[Dataset entries]
== Segment start ==

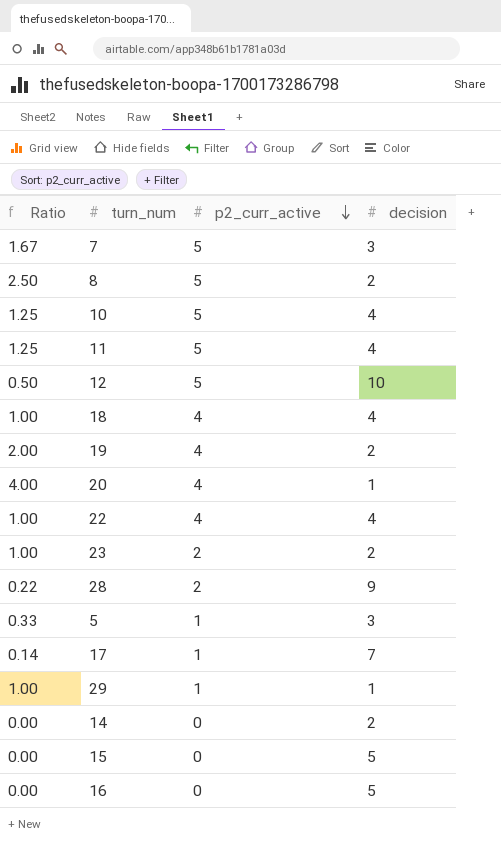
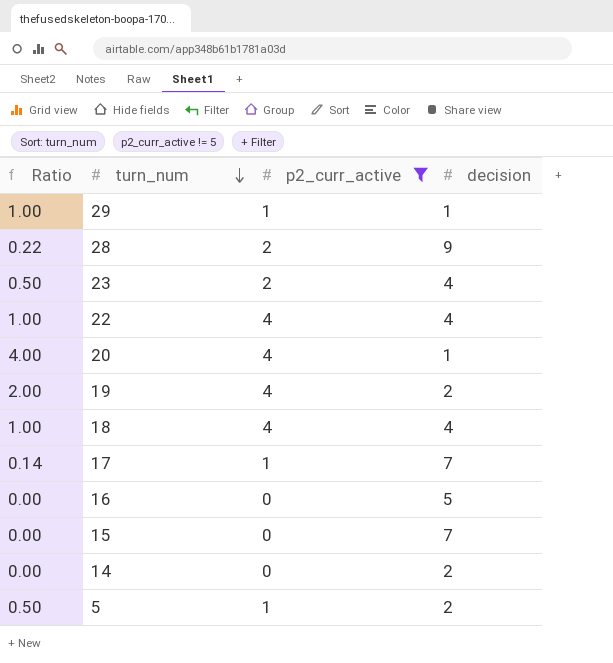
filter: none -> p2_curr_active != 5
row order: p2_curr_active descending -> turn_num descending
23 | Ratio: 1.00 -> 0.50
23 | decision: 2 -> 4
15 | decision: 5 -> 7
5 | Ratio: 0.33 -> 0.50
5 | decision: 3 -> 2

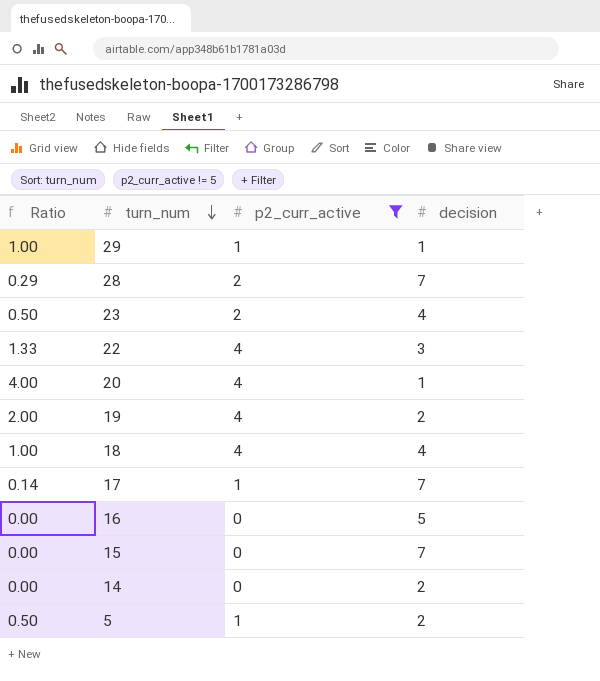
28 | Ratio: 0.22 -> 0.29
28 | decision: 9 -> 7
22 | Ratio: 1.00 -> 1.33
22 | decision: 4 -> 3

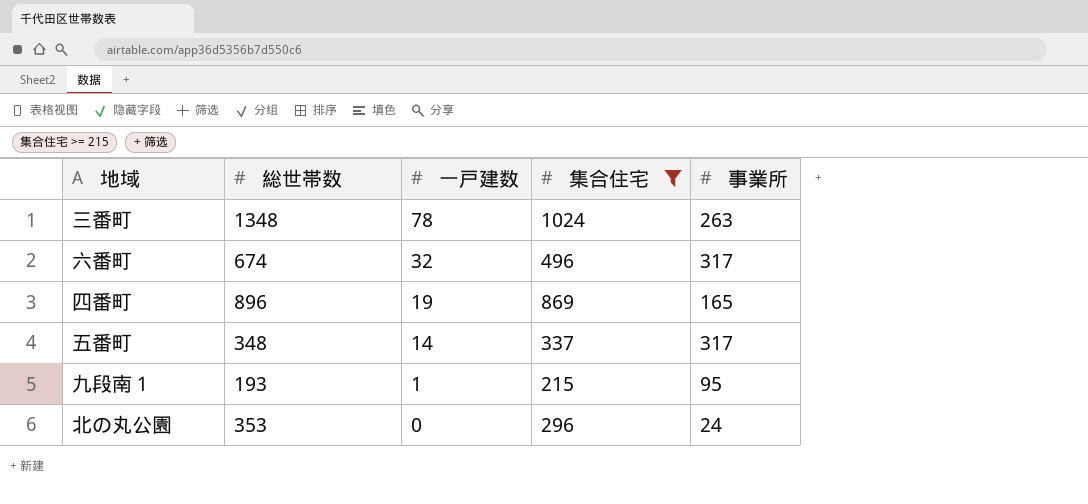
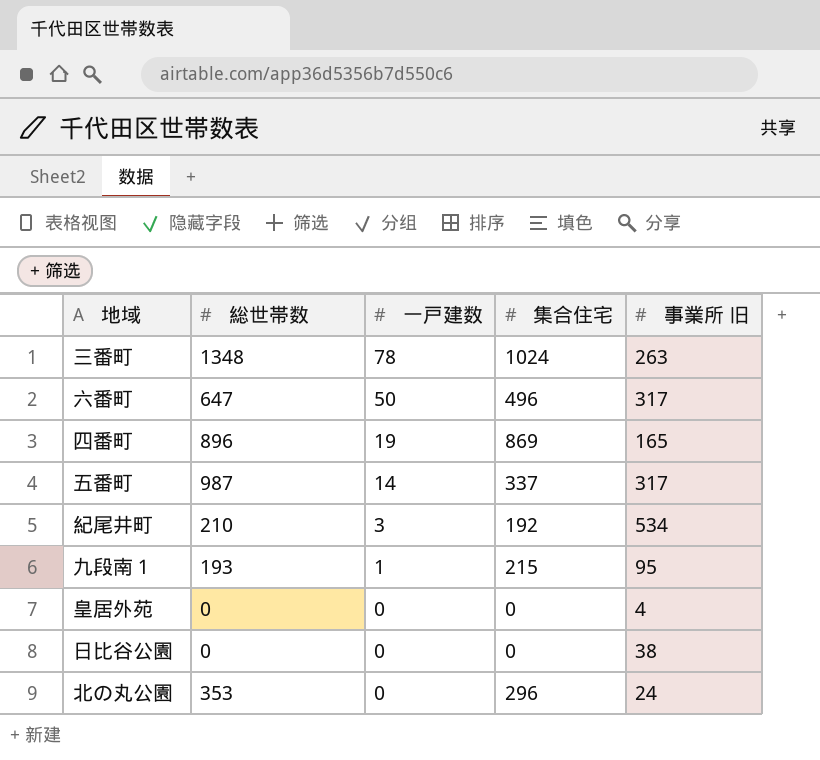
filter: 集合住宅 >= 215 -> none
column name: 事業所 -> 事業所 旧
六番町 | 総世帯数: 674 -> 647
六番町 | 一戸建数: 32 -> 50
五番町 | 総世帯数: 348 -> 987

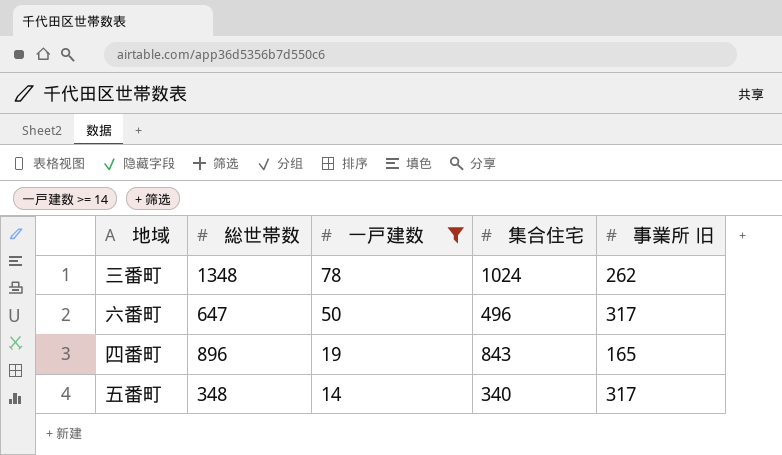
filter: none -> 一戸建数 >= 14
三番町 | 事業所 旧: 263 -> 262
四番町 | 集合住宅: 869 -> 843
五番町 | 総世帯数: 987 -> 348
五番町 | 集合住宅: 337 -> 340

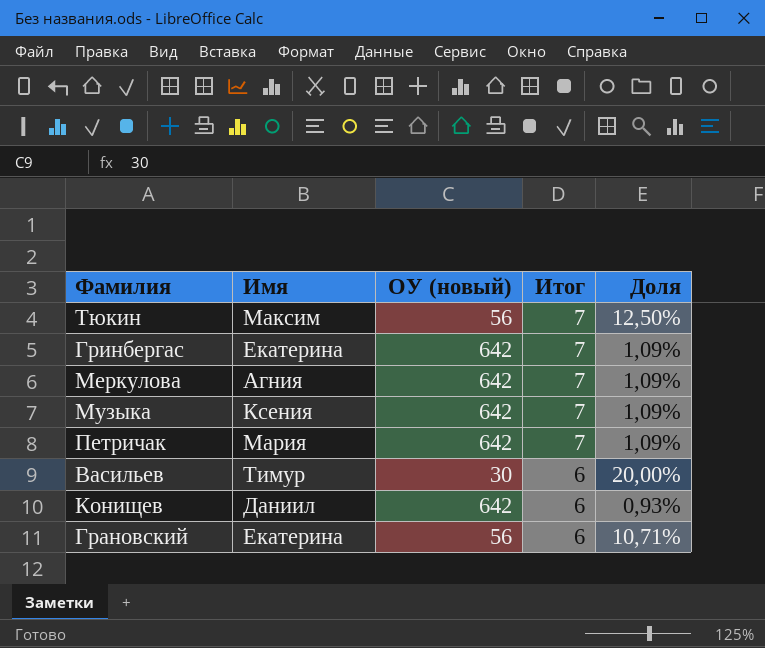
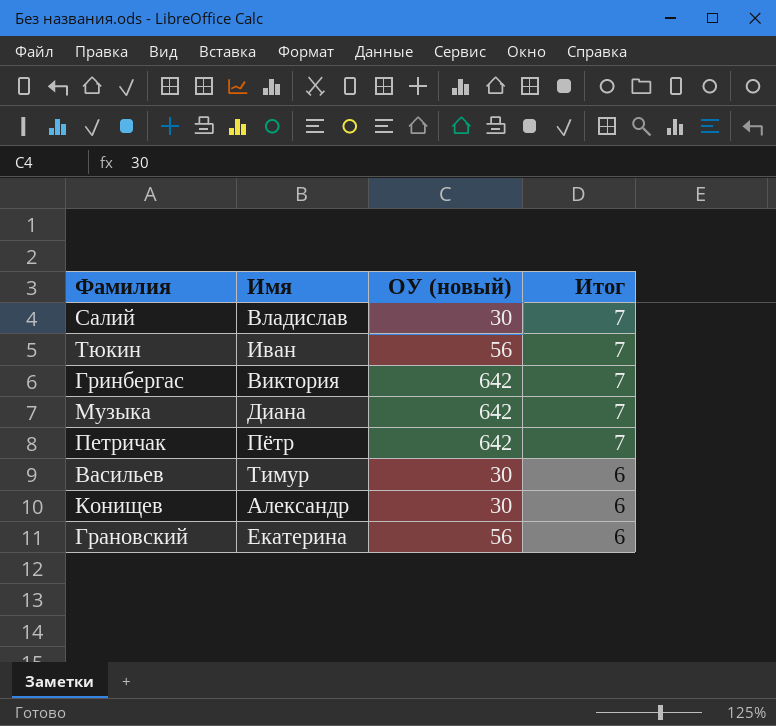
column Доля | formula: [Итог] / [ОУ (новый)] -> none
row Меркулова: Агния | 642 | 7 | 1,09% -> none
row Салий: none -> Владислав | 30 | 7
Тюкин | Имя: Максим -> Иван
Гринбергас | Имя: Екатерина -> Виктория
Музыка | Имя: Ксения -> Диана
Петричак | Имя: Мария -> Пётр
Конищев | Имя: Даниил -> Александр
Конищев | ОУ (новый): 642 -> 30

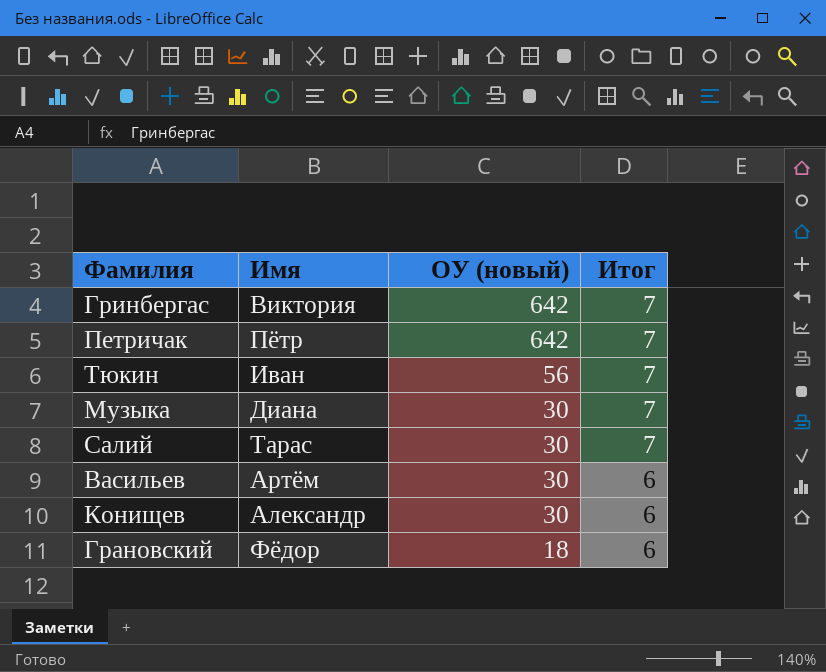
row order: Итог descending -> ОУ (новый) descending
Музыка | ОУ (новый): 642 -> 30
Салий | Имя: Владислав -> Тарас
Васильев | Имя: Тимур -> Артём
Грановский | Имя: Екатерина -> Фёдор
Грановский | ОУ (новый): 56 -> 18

== Segment end ==

> _AIM OF THE EXERCISE_
Where a line of the records has the string "descending", return that line.

> _ANSWER FOR THIS EXERCISE_
row order: p2_curr_active descending -> turn_num descending
row order: Итог descending -> ОУ (новый) descending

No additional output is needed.